Em seu pedido, o subprocurador-geral do Ministério Público junto ao TCU, Lucas Furtado, afirmou que há tempos vinha apresentando ao TCU evidências do descaso do governo com a questão ambiental e que nenhuma medida concreta havia sido adotada pela Funai.

"O descaso das autoridades com a situação dos indígenas requer a atuação do tribunal, com vistas a fazer valer a missão precípua da Funai, que é garantir o cumprimento da política indigenista, que abrange o respeito às tradições dos povos indígenas, a garantia de posse permanente de suas terras e o usufruto exclusivo de seus recursos naturais", disse, na ocasião.

A unidade técnica do tribunal, porém, pediu o arquivamento do processo, afirmando que a solicitação não poderia ser cumprida por meio de representação do Ministério Público, e sim por uma fiscalização mais ampla.
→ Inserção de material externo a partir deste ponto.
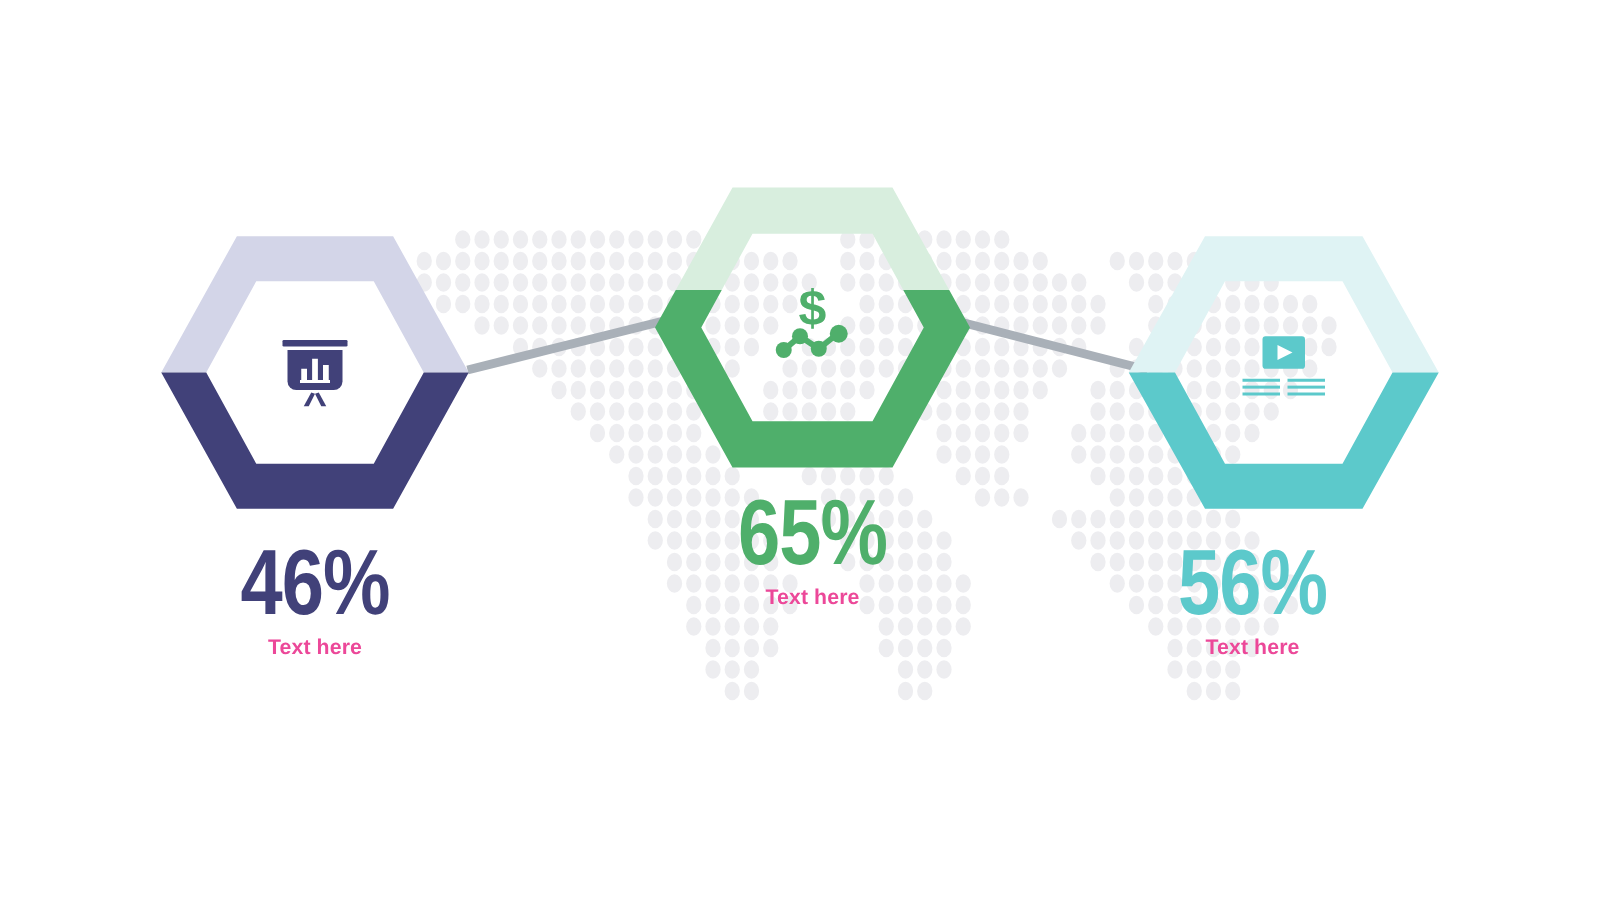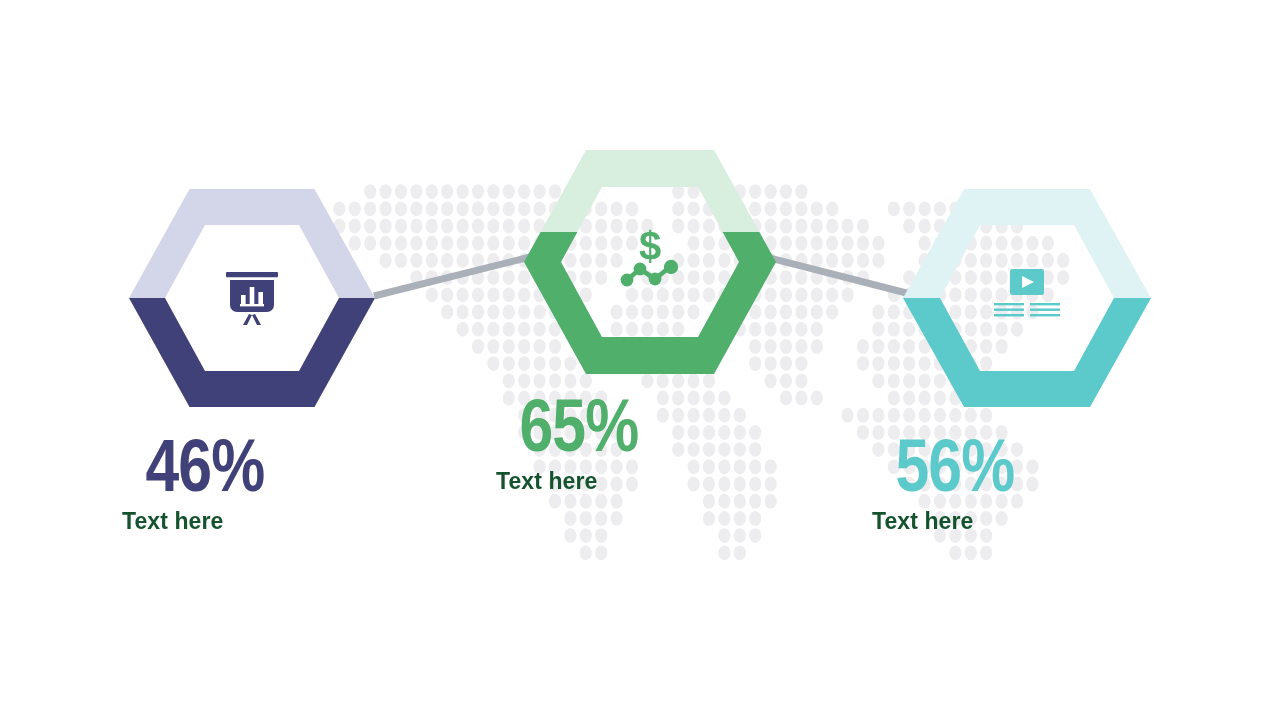"46%" .caption { text-align: left -> center }
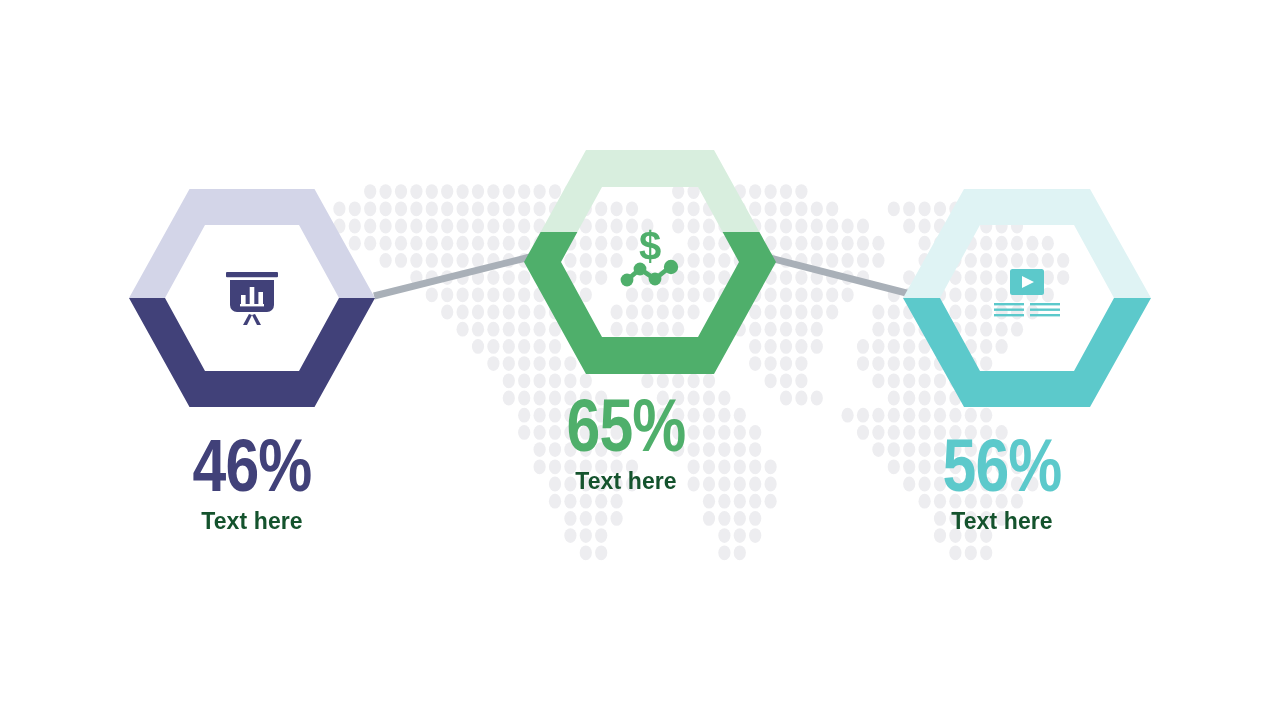"65%" div.caption { left: 496px -> 520px }
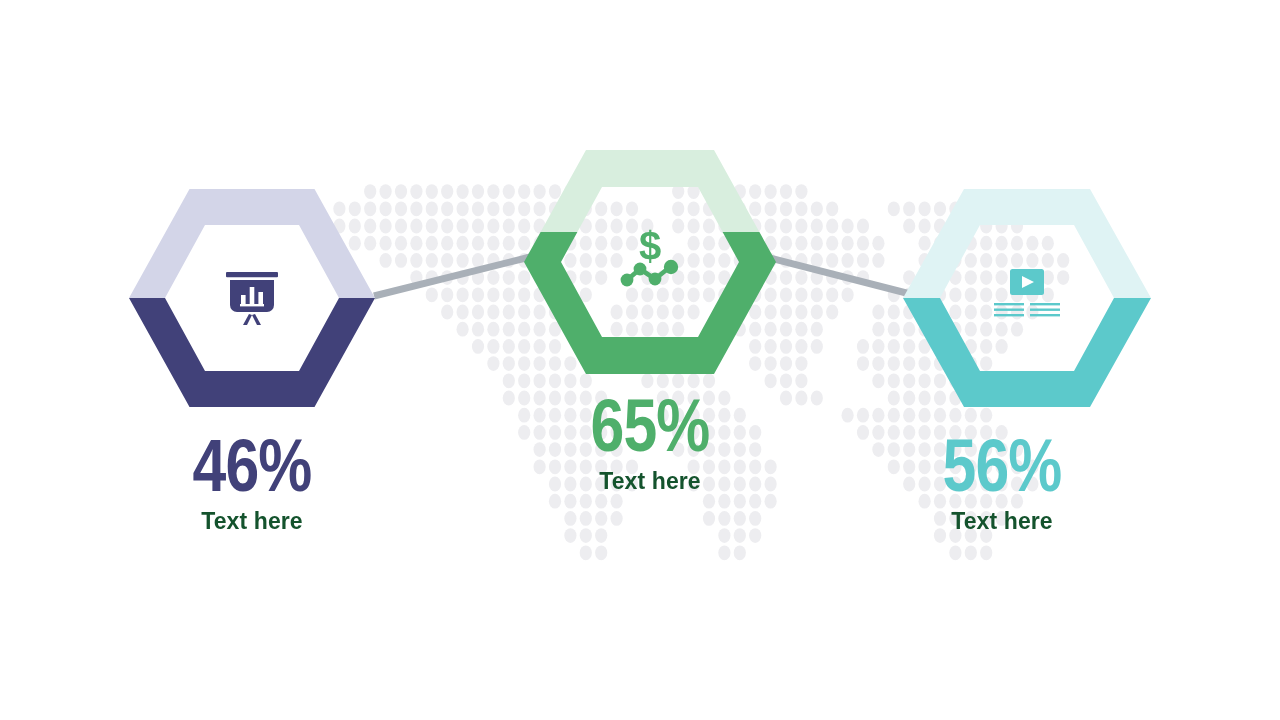"Text here" .lbl { color: #14532d -> #ec4899; font-size: 23px -> 17px }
Também disse que o representante não constava do rol de legitimados para solicitar realização de auditorias ao tribunal e que o pedido não preenchia o requisito de admissibilidade relativo à apresentação dos indícios pertinentes ao fato noticiado.

Além disso, acrescentou que, em outras situações semelhantes, "de representações baseadas apenas em notícias de jornal, sem outros indícios de irregularidade", o tribunal havia entendido da mesma forma.

O ministro Vital do Rêgo, que também foi o relator desse processo, acatou o parecer da unidade, afirmando que já havia determinação à Segecex para a realização de auditoria do mesmo tema.

Em nota, a assessoria de imprensa do TCU afirmou que os planos de fiscalização do tribunal começam em 1º de abril de um ano e se encerram em 31 de março do ano seguinte. Explicou, ainda, que existe uma lista de auditorias para serem feitas pelas unidades técnicas do tribunal, que obedece a critérios de prioridade e depende de disponibilização de pessoal para começar.

Nesta segunda-feira (30), o ministro Luís Roberto Barroso, do STF (Supremo Tribunal Federal), determinou que a PGR (Procuradoria-Geral da República) investigue suspeitas da prática de genocídio e de outros crimes por parte de autoridades do governo do ex-presidente Jair Bolsonaro (PL), devido à situação enfrentada pela comunidade yanomami.

Também nesta segunda, o MPF anunciou que vai instaurar um inquérito para apurar se houve omissão do Estado brasileiro. O objetivo é investigar como ações —ou a falta delas— de gestores e políticos podem ter contribuído para a crise.